Hamburgs Verkehrssenator Anjes Tjarks (Bündnis 90/Die Grünen) im Interview.

Höhere Bußgelder für Raser und Falschparker - Tjarks zufrieden

Stand: 16.04.2021 19:50 Uhr

Die Verkehrsminister von Bund und Ländern haben sich am Freitag nach monatelangem Tauziehen auf einen neuen Bußgeldkatalog geeinigt.

Eine Verschärfung von Fahrverboten für Raser konnten die Grünen nicht durchsetzen, Hamburgs Verkehrssenator Anjes Tjarks (Grüne) ist dennoch zufrieden. "Wir bewerten die Einigung als sehr positiv, weil wir die Bußgelder in fast allen Kategorien stark anheben, um die Verkehrssicherheit erheblich zu verbessern", sagte der Senator im Gespräch mit dem Hamburg Journal. Die Verschärfung der Maßnahmen bei Fahren mit überhöhter Geschwindigkeit seien wichtig, denn dies sei Ursache Nummer eins bei Unfällen mit Toten und Schwerverletzten. Er lobte auch, dass Lkw nun höchstens mit Schrittgeschwindigkeit rechts abbiegen dürfen - ansonsten droht ein Bußgeld von 70 Euro.

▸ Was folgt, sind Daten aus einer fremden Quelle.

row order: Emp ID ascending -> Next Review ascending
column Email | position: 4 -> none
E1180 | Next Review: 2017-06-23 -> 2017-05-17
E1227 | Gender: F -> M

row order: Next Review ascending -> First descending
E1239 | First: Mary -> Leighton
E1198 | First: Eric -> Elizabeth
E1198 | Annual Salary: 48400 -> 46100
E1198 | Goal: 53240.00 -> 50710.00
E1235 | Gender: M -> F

"Überfällig und richtungsweisend"

Der künftige Katalog sei "ein überfälliger und richtungsweisender Schritt für mehr Sicherheit im Verkehr und die Mobilitätswende in Hamburg." Das Signal sei klar: "Wir wollen die Zahl der Unfälle reduzieren, indem sich die Verkehrsteilnehmer an die Regeln halten."

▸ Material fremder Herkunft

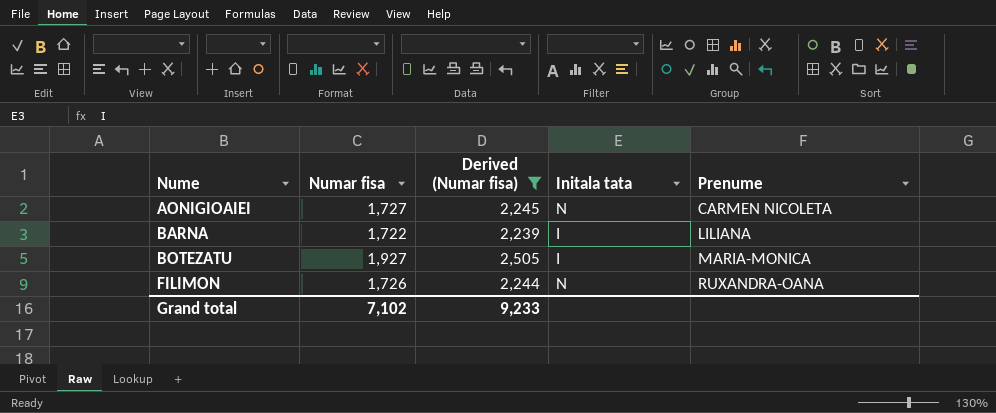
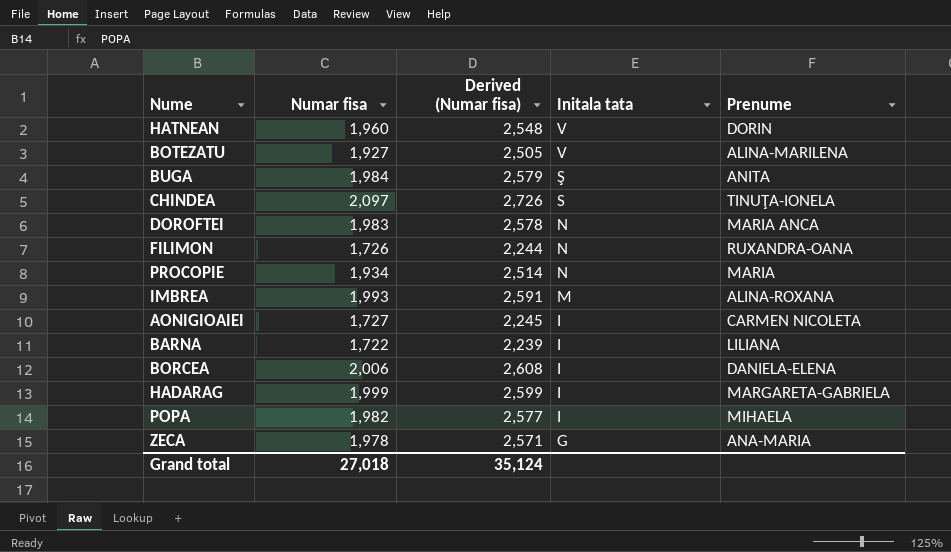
filter: Derived (Numar fisa) <= 2,505 -> none
row order: Nume ascending -> Initala tata descending
BOTEZATU | Initala tata: I -> V
BOTEZATU | Prenume: MARIA-MONICA -> ALINA-MARILENA
AONIGIOAIEI | Initala tata: N -> I
Grand total | Numar fisa: 7,102 -> 27,018
Grand total | Derived (Numar fisa): 9,233 -> 35,124

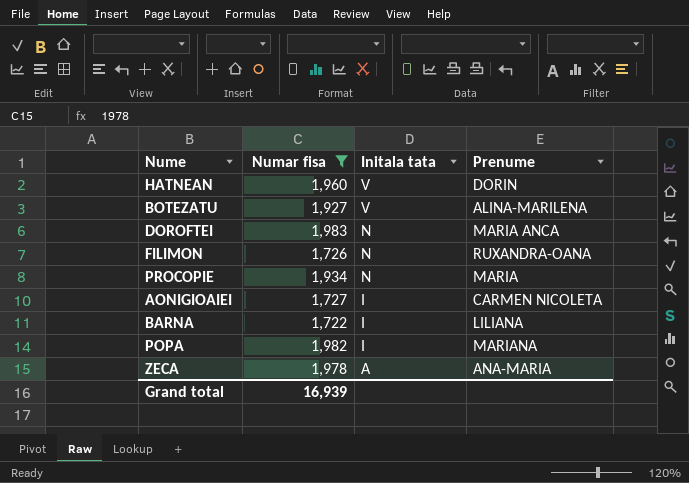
filter: none -> Numar fisa <= 1,983
column Derived (Numar fisa) | formula: [Numar fisa] * 1.3 -> none
POPA | Prenume: MIHAELA -> MARIANA
ZECA | Initala tata: G -> A
Grand total | Numar fisa: 27,018 -> 16,939

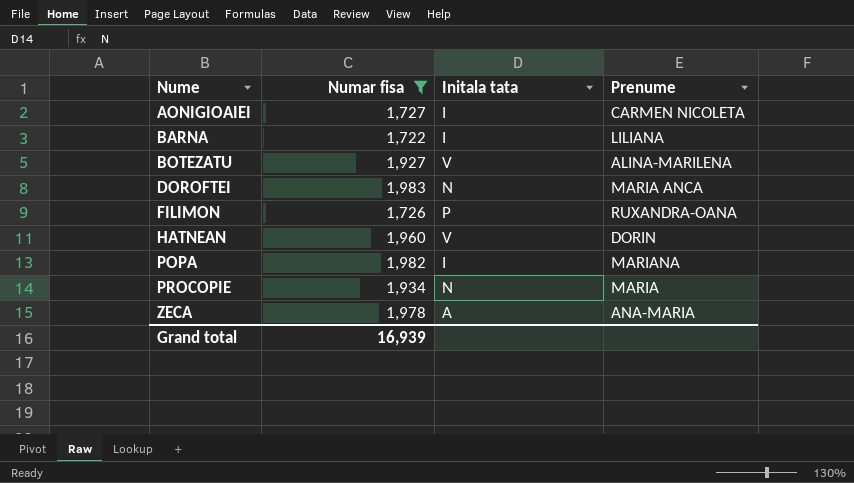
row order: Initala tata descending -> Nume ascending
FILIMON | Initala tata: N -> P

Der Katalog sieht in vielen Punkten massive Anhebungen der Bußgelder vor. Wann er in Kraft tritt, ist noch unklar. Am 17. September soll sich der Bundesrat mit dem Thema befassen.

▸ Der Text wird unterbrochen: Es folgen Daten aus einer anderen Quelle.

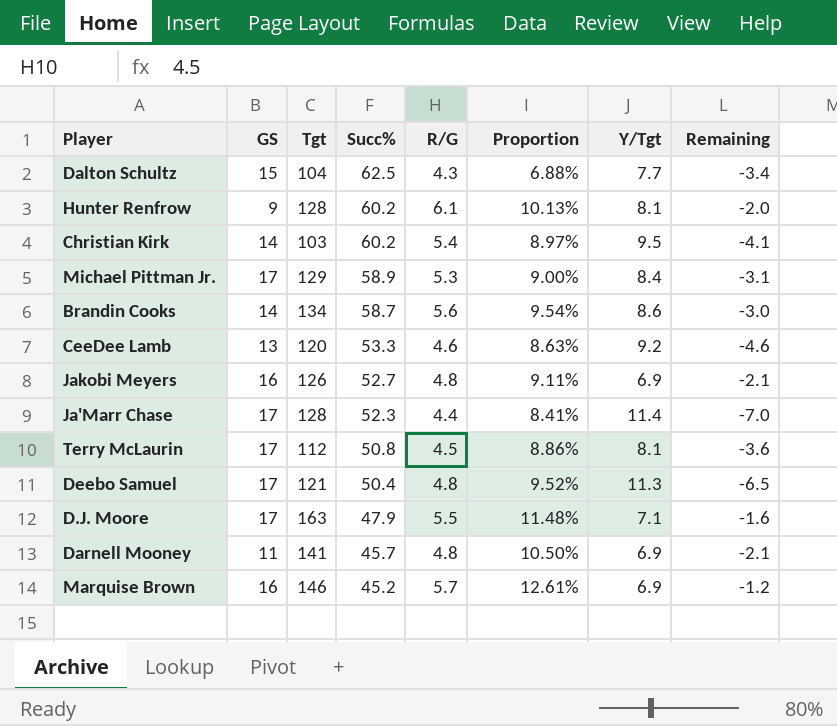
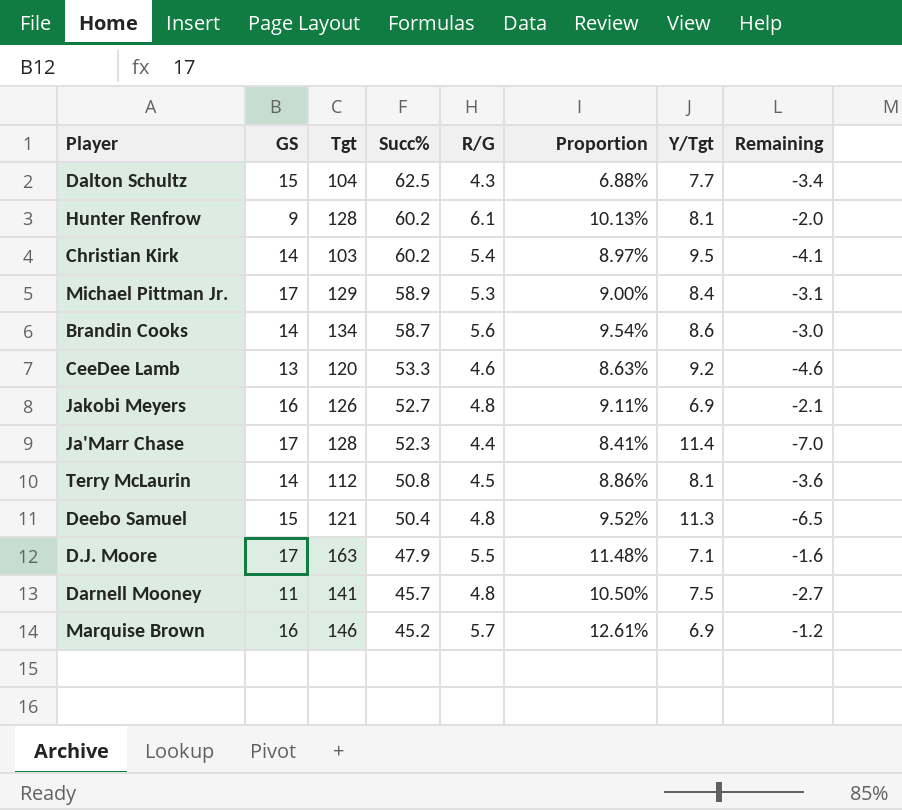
Terry McLaurin | GS: 17 -> 14
Deebo Samuel | GS: 17 -> 15
Darnell Mooney | Y/Tgt: 6.9 -> 7.5
Darnell Mooney | Remaining: -2.1 -> -2.7

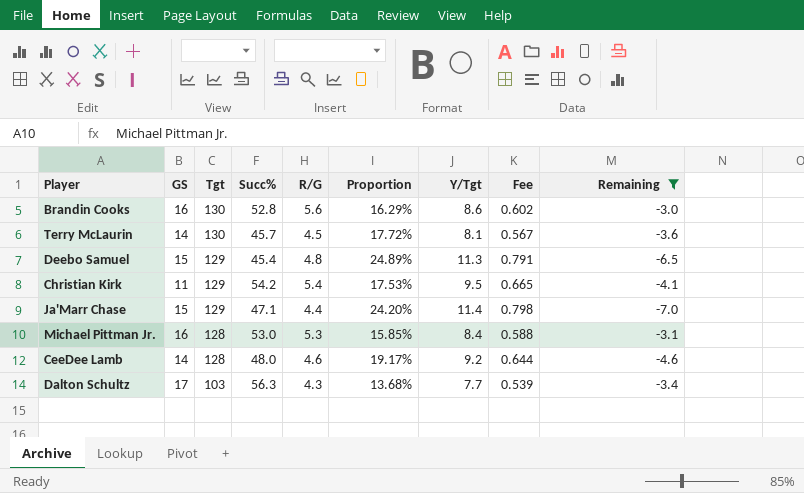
filter: none -> Remaining <= -3.0
row order: Succ% descending -> Tgt descending
column Proportion | formula: [R/G] / [Succ%] -> [Y/Tgt] / [Succ%]
column Fee | formula: none -> [Y/Tgt] * 0.07
Brandin Cooks | GS: 14 -> 16
Brandin Cooks | Tgt: 134 -> 130
Brandin Cooks | Succ%: 58.7 -> 52.8
Terry McLaurin | Tgt: 112 -> 130
Terry McLaurin | Succ%: 50.8 -> 45.7
Deebo Samuel | Tgt: 121 -> 129
Deebo Samuel | Succ%: 50.4 -> 45.4
Christian Kirk | GS: 14 -> 11
Christian Kirk | Tgt: 103 -> 129
Christian Kirk | Succ%: 60.2 -> 54.2
Ja'Marr Chase | GS: 17 -> 15
Ja'Marr Chase | Tgt: 128 -> 129
Ja'Marr Chase | Succ%: 52.3 -> 47.1
Michael Pittman Jr. | GS: 17 -> 16
Michael Pittman Jr. | Tgt: 129 -> 128
Michael Pittman Jr. | Succ%: 58.9 -> 53.0
CeeDee Lamb | GS: 13 -> 14
CeeDee Lamb | Tgt: 120 -> 128
CeeDee Lamb | Succ%: 53.3 -> 48.0
Dalton Schultz | GS: 15 -> 17
Dalton Schultz | Tgt: 104 -> 103
Dalton Schultz | Succ%: 62.5 -> 56.3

Eine Auswahl der geplanten Änderungen:

  • Der allgemeine Halt- und Parkverstoß wird anstatt wie bisher bis zu 15 Euro mit einem Verwarnungsgeld bis zu 55 Euro geahndet.
  • Wer unberechtigt auf einem Schwerbehinderten-Parkplatz parkt, muss mit einem Bußgeld von 55 statt wie bisher 35 Euro rechnen.
  • Wer eine Feuerwehrzufahrt zuparkt oder ein Rettungsfahrzeug behinder, muss mit 100 Euro Bußgeld rechnen.
  • Unberechtigtes Parken auf einem Parkplatz für Elektro- und Carsharing-Fahrzeuge kostet 55 Euro.
  • Lkw-Fahrende, die beim Rechtsabbiegen innerorts schneller als Schrittgeschwindigkeit fahren, werden mit 70 Euro zur Kasse gebeten.
  • Wer keine Rettungsgasse bildet oder diese selbst zum schnelleren Vorankommen nutzt, muss mit einem Bußgeld zwischen 200 und 320 Euro sowie einem Monat Fahrverbot rechnen.
  • Das Parken auf Geh- und Radwegen und Seitenstreifen wird statt bis zu 25 Euro mit bis zu 100 Euro Geldbuße geahndet.
  • Wer rast, muss mehr zahlen. Beispiel: 10 km/h zu schnell kosten künftig 30 statt 15 Euro.